WORK REQUIRED: Work through the records that follow and return each line containing the word "logo".

Stored data entries:
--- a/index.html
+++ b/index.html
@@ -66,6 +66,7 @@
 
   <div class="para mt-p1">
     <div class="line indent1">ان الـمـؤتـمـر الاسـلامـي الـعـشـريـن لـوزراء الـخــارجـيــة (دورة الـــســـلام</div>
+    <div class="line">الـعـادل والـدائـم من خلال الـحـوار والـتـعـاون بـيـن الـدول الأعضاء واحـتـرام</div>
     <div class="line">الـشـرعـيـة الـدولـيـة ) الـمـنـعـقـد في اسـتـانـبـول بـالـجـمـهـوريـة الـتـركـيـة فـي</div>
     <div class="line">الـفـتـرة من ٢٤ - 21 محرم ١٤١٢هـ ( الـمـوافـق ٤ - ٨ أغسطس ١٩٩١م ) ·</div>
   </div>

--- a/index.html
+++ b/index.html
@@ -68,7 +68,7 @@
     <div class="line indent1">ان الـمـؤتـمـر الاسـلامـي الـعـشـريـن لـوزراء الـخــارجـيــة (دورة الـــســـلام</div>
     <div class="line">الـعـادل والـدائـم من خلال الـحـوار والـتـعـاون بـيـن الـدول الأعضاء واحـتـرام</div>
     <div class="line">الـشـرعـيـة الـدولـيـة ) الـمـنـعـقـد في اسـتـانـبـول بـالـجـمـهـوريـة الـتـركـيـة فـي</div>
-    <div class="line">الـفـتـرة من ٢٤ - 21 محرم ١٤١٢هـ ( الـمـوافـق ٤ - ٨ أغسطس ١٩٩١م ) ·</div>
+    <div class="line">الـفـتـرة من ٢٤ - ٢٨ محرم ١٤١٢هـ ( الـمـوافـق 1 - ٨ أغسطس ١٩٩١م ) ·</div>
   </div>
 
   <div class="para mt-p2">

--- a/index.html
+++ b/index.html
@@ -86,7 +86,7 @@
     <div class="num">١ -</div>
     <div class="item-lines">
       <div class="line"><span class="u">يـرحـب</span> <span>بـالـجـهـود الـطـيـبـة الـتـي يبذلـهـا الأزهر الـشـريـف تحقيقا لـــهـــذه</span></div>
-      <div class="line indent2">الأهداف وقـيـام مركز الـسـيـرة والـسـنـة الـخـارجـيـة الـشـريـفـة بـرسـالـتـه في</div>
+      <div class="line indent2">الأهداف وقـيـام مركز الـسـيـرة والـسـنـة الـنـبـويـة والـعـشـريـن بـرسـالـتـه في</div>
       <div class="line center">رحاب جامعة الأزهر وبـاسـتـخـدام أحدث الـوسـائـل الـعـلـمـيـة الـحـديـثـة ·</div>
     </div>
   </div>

---

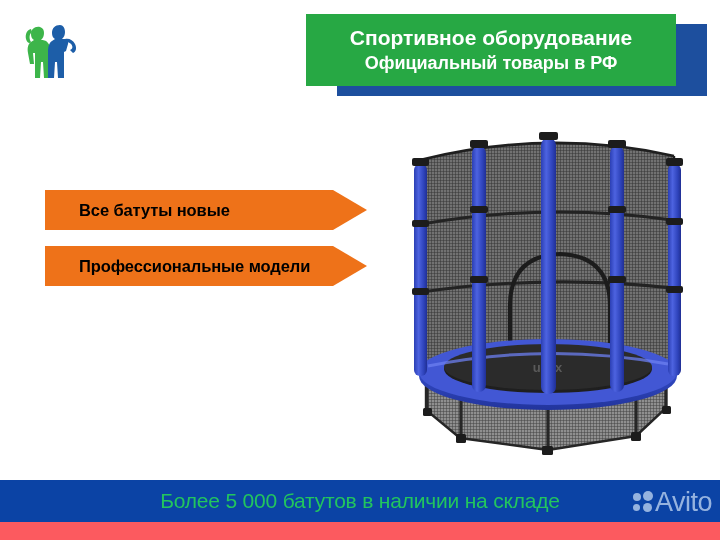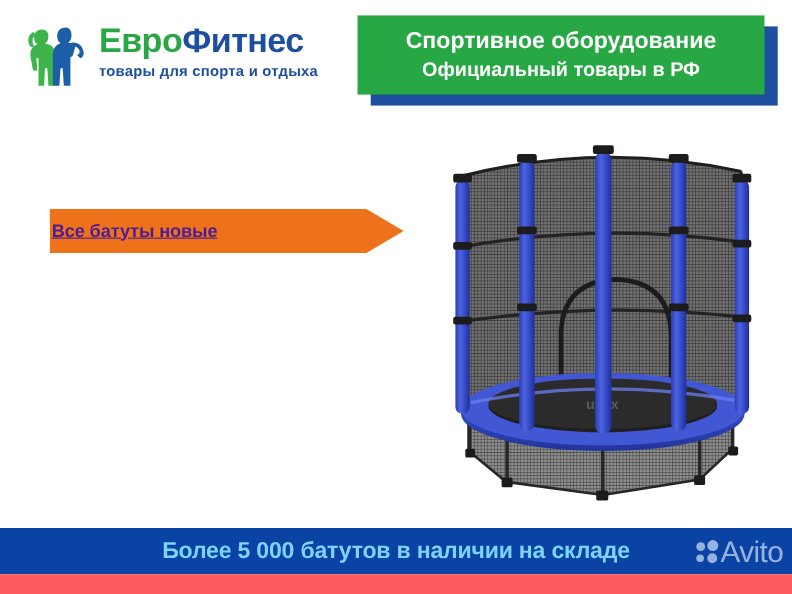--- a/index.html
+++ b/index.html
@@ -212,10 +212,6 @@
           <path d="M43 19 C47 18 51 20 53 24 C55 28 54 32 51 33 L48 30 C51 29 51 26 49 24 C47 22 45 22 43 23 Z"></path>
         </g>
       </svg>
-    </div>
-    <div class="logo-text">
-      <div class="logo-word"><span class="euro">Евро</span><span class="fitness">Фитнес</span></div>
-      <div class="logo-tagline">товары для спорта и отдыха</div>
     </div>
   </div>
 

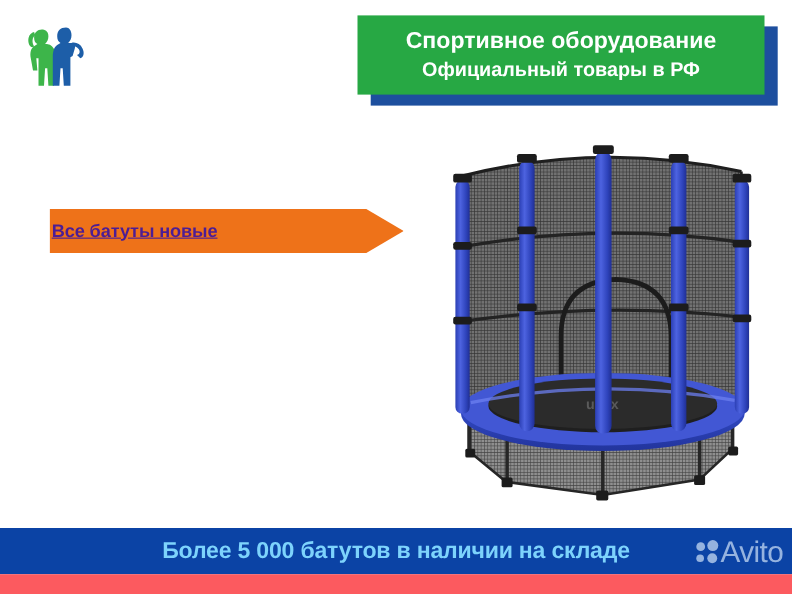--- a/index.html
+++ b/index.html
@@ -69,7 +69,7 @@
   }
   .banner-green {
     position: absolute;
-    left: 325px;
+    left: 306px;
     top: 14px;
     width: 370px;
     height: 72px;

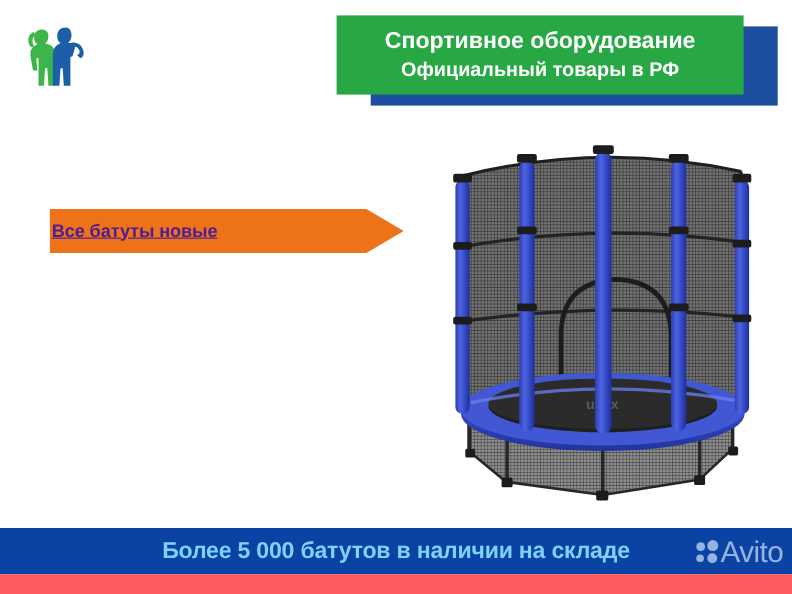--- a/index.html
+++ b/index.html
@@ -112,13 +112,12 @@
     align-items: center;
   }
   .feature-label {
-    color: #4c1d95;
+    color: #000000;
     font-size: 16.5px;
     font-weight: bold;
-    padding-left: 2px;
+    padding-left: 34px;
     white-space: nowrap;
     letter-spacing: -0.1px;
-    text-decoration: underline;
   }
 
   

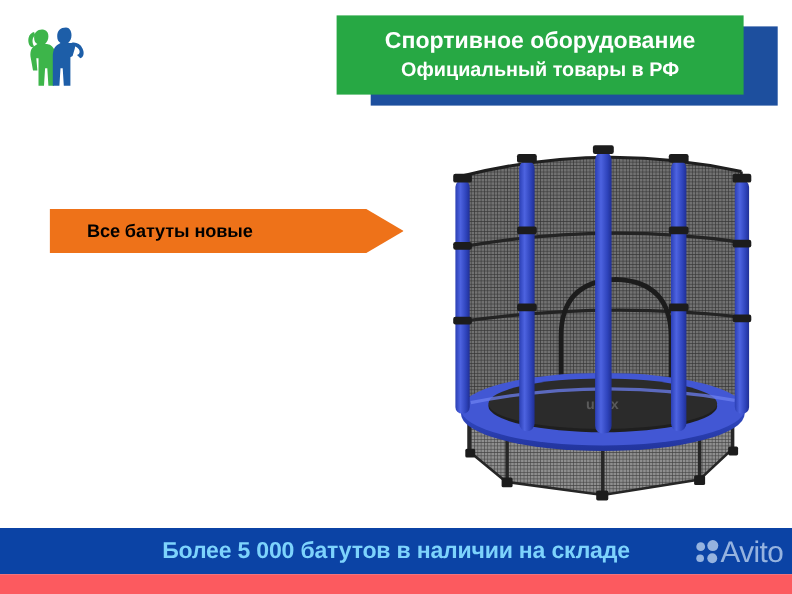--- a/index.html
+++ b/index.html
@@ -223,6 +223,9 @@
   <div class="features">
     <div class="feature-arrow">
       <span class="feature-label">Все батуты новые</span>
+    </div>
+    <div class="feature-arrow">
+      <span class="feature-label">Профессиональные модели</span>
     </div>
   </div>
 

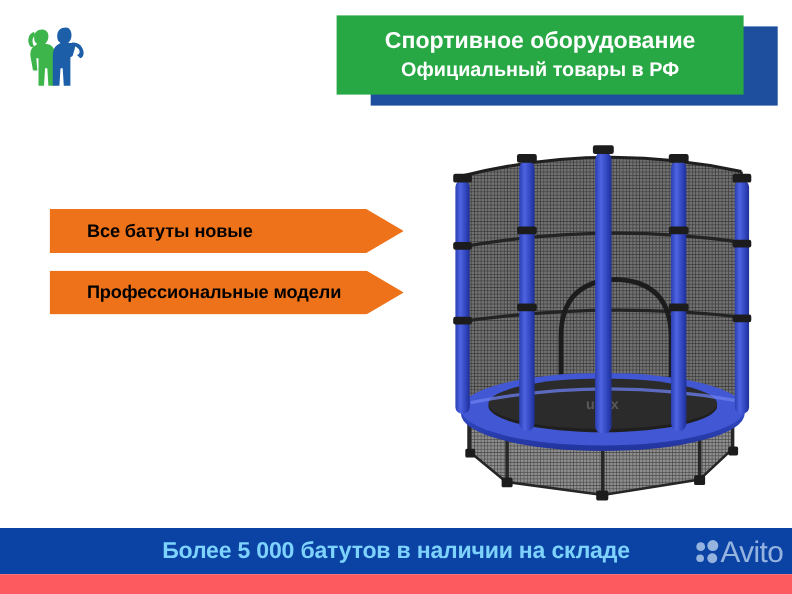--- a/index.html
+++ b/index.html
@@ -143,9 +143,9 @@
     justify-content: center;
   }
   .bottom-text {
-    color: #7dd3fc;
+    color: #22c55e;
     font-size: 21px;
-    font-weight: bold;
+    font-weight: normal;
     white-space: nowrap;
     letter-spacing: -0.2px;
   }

...

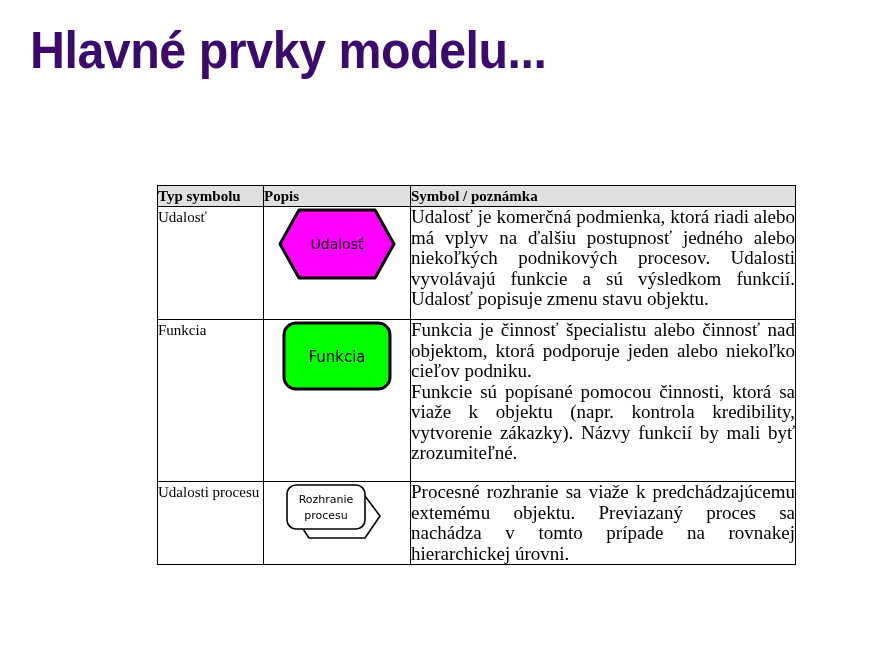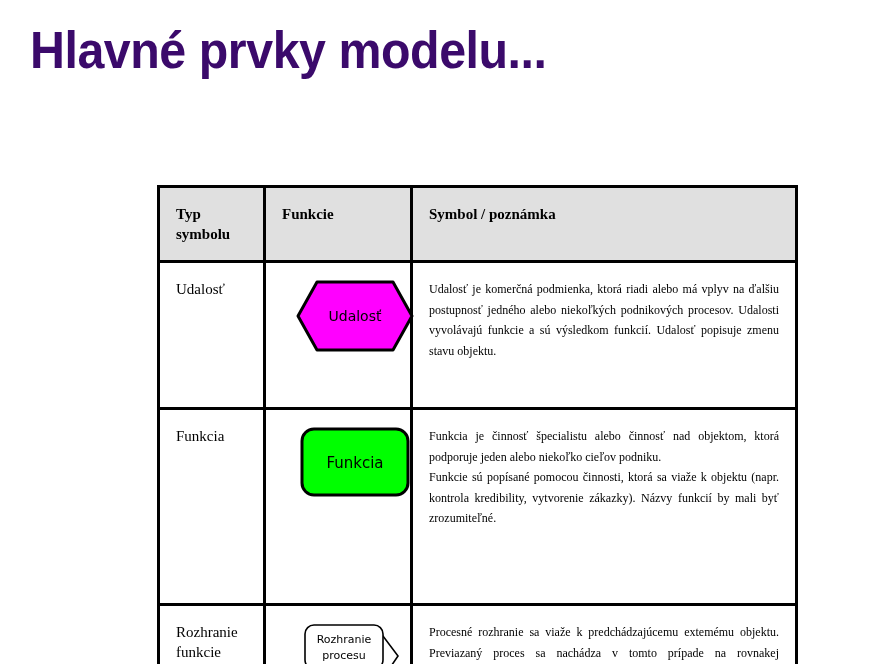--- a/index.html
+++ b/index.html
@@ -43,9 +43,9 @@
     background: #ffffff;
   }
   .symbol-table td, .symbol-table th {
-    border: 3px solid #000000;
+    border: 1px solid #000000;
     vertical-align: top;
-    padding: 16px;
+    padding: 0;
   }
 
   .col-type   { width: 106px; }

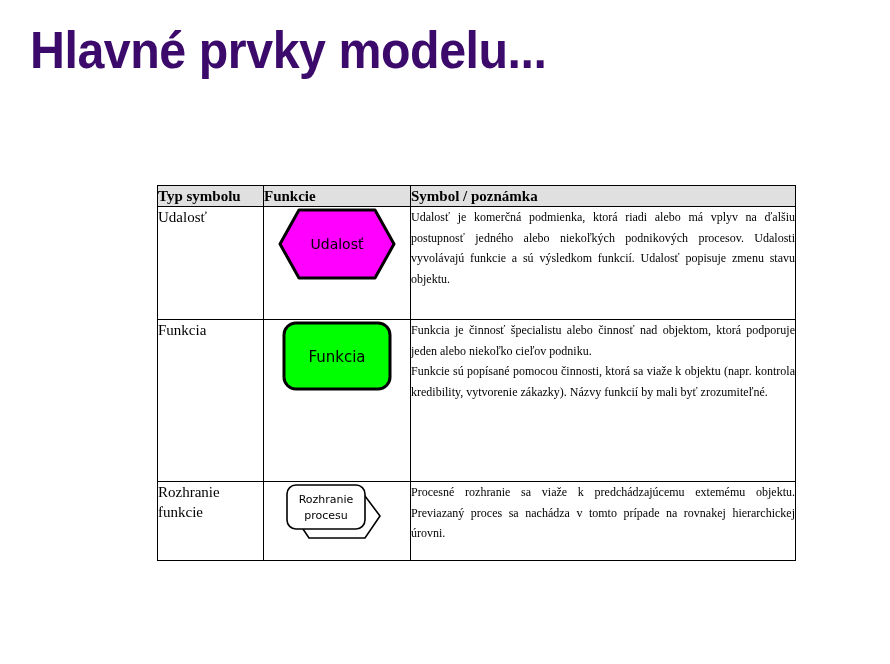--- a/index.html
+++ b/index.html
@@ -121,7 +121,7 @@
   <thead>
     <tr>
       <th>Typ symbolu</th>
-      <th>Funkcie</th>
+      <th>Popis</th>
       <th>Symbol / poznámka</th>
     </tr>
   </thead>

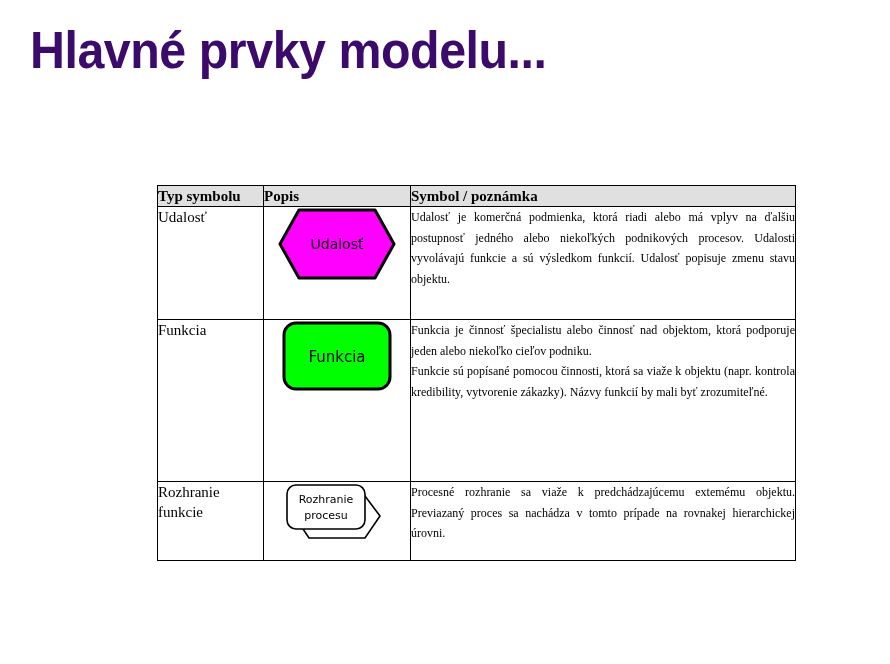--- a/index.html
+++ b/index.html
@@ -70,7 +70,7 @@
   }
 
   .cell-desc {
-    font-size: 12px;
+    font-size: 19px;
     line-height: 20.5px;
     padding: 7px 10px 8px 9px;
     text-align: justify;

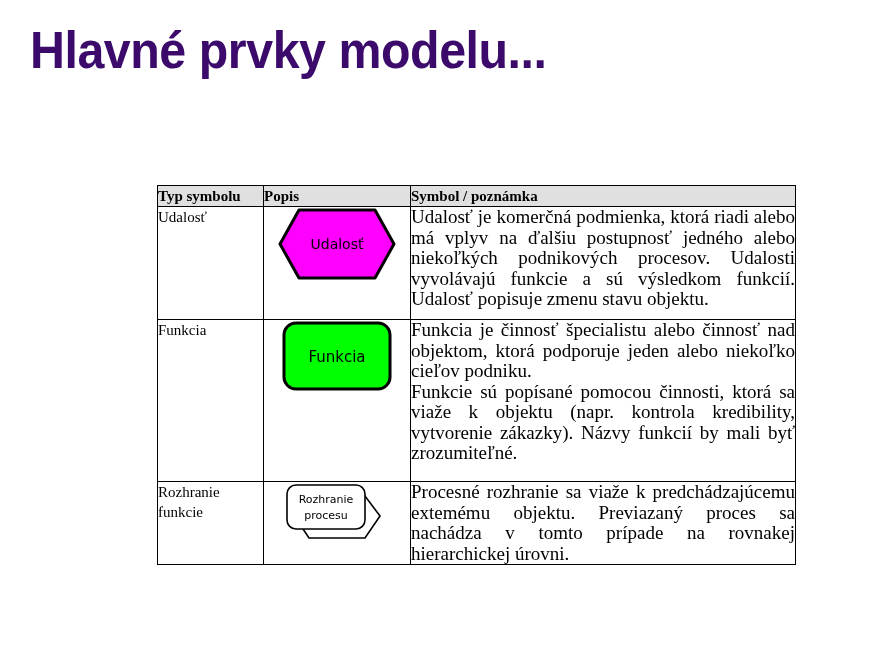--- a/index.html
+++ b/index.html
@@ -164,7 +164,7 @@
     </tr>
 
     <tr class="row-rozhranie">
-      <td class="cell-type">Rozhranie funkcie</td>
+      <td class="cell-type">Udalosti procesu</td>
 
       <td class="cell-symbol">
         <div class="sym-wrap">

PROBLEM SOLUTION:
-    <div class="logo-text">
-      <div class="logo-word"><span class="euro">Евро</span><span class="fitness">Фитнес</span></div>
-      <div class="logo-tagline">товары для спорта и отдыха</div>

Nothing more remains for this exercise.